The cholesterol-lowering peptide FFFPF was prepared using Fmoc solid-phase synthesis. Analysis by High-Performance Liquid Chromatography (HPLC) and mass spectrometry confirmed a peptide purity greater than 9500.

A hyperlipidemic animal model was established as follows: Forty healthy adult male Sprague-Dawley (SD) rats, weighing 200±20 g, were used. A blank control group of 10 rats was fed a standard diet. The remaining 30 rats constituted the modeling group and were fed a high-fat diet (commercially available, 60% fat content).

After 1-2 weeks of feeding the high-fat diet to the modeling group, blood was collected from the blank control group and the modeling group without fasting (from the inner canthus or tail).

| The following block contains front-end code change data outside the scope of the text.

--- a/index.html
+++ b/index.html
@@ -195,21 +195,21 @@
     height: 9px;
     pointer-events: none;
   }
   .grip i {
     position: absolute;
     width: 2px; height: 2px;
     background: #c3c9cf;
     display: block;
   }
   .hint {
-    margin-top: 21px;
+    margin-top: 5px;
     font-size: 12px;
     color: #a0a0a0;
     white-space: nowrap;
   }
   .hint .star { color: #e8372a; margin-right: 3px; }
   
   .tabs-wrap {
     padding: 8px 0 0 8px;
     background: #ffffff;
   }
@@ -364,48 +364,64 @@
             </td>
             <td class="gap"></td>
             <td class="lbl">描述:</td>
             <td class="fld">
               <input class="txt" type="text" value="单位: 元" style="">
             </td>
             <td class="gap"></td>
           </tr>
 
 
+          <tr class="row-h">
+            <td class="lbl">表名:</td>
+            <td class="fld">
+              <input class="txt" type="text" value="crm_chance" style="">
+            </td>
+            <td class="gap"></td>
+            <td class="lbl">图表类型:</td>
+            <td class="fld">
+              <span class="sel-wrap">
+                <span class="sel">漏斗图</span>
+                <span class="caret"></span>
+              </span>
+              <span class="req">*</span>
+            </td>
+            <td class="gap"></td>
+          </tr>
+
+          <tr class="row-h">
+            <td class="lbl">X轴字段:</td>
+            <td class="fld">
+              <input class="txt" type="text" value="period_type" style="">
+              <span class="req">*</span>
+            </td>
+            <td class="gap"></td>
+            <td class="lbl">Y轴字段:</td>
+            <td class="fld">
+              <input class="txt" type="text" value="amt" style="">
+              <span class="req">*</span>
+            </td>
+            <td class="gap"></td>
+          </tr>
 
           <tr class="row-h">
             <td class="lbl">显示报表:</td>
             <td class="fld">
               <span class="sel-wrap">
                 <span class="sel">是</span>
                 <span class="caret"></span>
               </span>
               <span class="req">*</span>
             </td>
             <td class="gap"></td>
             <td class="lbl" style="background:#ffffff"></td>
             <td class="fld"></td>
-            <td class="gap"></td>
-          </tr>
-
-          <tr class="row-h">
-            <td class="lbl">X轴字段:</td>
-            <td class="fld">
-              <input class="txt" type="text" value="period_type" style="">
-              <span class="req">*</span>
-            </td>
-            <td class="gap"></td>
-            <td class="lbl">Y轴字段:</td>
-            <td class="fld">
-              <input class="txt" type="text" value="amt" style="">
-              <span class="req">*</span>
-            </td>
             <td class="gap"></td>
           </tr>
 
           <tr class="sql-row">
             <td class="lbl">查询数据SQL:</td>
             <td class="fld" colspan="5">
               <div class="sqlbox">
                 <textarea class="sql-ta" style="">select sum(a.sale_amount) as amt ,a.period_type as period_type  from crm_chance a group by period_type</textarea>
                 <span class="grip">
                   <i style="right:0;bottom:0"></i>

Serum was separated as soon as possible after blood collection, and serum levels of Total Cholesterol (TC), Triglycerides (TG), Low-Density Lipoprotein Cholesterol (LDL-C), and High-Density Lipoprotein Cholesterol (HDL-C) were measured. The modeling group was randomly divided into 3 groups (model control group, cholesterol-lowering peptide group, lovastatin control group). No significant differences in TC, TG, LDL-C, and HDL-C were observed among these groups. Compared with the blank control group, each group of the modeling group showed significantly increased TC, TG, and LDL-C, indicating successful model establishment.

The blank control group and the model control group were administered an equal volume of 0.9% physiological saline by oral gavage. The other two groups were administered aqueous solutions of the test samples by oral gavage. The gavage doses are listed in Table 4.

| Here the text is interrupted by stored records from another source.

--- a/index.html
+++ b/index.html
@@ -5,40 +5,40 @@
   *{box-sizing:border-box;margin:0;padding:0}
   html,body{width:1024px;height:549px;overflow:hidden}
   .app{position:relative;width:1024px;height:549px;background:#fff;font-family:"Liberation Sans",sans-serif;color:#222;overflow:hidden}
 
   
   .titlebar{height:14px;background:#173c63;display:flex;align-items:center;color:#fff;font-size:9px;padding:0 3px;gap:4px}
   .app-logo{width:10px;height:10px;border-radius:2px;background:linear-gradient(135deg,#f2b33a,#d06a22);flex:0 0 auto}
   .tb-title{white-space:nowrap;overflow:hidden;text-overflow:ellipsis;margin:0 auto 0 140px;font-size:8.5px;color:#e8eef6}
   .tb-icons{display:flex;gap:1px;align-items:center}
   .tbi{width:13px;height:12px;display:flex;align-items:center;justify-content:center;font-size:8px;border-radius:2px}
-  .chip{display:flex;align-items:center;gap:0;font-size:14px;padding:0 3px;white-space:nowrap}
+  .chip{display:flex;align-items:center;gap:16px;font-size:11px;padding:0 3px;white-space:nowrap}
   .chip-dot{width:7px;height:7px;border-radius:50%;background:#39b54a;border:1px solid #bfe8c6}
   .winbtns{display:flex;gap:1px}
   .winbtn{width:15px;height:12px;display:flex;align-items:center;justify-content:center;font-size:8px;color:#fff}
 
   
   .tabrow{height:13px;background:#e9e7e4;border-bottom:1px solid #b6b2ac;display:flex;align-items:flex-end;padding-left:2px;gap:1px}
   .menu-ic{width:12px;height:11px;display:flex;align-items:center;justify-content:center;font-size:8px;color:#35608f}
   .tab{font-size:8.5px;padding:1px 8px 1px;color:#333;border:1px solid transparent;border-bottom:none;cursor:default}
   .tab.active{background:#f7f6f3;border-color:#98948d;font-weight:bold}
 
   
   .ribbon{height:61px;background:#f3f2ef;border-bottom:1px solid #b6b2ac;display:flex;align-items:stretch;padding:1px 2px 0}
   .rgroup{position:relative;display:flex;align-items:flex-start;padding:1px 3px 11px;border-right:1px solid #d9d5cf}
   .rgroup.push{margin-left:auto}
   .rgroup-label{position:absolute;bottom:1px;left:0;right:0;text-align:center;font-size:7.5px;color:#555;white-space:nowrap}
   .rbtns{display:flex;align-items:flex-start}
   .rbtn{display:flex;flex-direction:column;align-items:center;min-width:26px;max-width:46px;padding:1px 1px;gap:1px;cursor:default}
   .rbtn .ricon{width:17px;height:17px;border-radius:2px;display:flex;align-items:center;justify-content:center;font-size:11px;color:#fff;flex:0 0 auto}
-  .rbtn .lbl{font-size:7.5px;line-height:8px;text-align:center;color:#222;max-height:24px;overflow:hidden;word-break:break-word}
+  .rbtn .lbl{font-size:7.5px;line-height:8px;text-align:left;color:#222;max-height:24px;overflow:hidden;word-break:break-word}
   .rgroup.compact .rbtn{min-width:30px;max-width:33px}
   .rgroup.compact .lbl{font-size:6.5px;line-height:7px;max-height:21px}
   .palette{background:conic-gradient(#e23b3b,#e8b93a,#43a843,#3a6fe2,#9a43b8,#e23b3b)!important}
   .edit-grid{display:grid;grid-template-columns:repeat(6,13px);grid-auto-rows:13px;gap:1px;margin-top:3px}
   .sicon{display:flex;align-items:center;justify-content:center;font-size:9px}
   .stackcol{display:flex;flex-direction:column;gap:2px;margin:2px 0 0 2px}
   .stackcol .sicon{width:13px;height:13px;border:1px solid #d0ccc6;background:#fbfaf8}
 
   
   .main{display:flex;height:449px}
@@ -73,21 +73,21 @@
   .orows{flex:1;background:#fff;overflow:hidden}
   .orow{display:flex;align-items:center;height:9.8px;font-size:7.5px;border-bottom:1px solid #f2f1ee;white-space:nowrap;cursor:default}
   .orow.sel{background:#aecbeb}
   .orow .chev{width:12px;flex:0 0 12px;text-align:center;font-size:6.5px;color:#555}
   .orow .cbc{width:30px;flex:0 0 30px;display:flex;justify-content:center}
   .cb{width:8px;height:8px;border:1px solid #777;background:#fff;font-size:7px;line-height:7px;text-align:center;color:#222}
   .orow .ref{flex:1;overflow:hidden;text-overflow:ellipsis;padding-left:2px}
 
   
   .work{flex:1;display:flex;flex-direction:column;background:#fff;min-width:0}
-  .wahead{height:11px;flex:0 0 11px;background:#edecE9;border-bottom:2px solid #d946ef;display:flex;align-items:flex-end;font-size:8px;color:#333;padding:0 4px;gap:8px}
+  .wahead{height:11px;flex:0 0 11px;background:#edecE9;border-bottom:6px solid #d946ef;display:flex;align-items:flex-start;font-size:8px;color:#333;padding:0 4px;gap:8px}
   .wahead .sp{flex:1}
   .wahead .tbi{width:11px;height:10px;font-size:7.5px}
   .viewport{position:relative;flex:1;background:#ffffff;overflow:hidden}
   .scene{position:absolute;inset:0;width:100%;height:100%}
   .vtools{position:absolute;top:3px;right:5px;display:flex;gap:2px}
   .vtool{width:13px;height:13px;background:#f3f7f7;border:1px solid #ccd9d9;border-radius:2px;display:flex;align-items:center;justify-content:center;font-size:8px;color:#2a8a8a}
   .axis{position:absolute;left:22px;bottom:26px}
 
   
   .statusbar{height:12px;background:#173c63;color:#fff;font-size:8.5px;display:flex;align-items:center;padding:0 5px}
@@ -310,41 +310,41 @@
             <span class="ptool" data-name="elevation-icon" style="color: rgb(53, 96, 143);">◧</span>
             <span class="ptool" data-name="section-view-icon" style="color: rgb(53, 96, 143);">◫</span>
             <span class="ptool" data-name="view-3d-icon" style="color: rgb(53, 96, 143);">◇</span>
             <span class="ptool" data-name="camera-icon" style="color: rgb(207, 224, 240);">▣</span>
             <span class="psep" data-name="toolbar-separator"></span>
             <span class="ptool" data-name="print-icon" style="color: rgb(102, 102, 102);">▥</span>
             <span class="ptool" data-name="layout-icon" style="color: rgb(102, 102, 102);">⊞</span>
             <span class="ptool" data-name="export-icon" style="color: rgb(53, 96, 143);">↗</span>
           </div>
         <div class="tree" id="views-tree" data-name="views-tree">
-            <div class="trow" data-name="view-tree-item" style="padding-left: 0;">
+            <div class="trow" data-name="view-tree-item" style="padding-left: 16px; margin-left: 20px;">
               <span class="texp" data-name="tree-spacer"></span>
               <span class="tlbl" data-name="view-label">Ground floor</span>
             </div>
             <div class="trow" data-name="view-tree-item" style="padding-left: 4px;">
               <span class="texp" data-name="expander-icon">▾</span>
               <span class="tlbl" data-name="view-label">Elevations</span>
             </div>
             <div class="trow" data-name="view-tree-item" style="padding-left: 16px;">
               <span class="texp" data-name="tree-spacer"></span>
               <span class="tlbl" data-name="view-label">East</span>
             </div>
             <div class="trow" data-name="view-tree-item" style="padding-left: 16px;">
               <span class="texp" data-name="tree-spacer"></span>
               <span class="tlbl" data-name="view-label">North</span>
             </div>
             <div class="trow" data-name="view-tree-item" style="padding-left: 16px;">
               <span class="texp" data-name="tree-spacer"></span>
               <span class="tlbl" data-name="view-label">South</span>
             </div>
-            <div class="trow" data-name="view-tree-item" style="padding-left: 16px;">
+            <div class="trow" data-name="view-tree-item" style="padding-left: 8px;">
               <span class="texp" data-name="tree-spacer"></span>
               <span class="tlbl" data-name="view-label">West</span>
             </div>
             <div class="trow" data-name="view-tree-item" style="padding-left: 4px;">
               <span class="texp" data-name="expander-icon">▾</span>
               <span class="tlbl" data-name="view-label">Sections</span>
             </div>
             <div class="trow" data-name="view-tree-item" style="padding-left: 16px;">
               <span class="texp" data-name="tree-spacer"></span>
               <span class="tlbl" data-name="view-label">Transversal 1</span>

During the gavage period, the blank control group was fed a standard diet daily, while the other groups continued receiving the high-fat diet. All rats had free access to water. Oral gavage was performed once daily for 4 consecutive weeks, and body weights were measured regularly. At the end of the 4 weeks, blood was collected from the orbital sinus without fasting, and serum was separated promptly. Serum levels of TC, TG, LDL-C, and HDL-C were measured.

The body weight results in Table 5 show no significant differences in body weight among the groups at Day 14 and Day 28 of administration, indicating that the cholesterol-lowering peptide, lovastatin, and the treatments administered to the blank control group and the model control group had no significant effect on rat body weight.

As can be seen from Table 6, compared with the model control group, the cholesterol-lowering peptide group, after 4 weeks of oral gavage, significantly reduced serum TG, TC, and LDL-C, showing highly significant differences (**P<0.01). The cholesterol-lowering peptide group also increased serum HDL-C levels, showing a highly significant difference compared to the model control group (**P<0.01). No significant differences were observed in the serum indices between the cholesterol-lowering peptide group and the lovastatin control group. However, both treatment groups showed significant changes compared to the model control group. These results indicate that the cholesterol-lowering peptide screened in the present disclosure can effectively reduce serum TG, TC, and LDL-C levels in hyperlipidemic rats, with an efficacy comparable to lovastatin, demonstrating a good blood-lipid-lowering effect.

The foregoing provides a detailed description of polypeptides having a cholesterol-lowering function in a soybean protein hydrolysate, a preparation method thereof, and uses thereof, as provided by the embodiments of the present disclosure. Specific examples are used herein to illustrate the principles and embodiments of the present disclosure. The description of the foregoing embodiments is intended only to aid in understanding the method and core concepts of the present disclosure. Furthermore, for those skilled in the art, based on the ideas of the present disclosure, changes may be made to the specific embodiments and scope of application. In summary, the content of this specification should not be construed as limiting the present disclosure.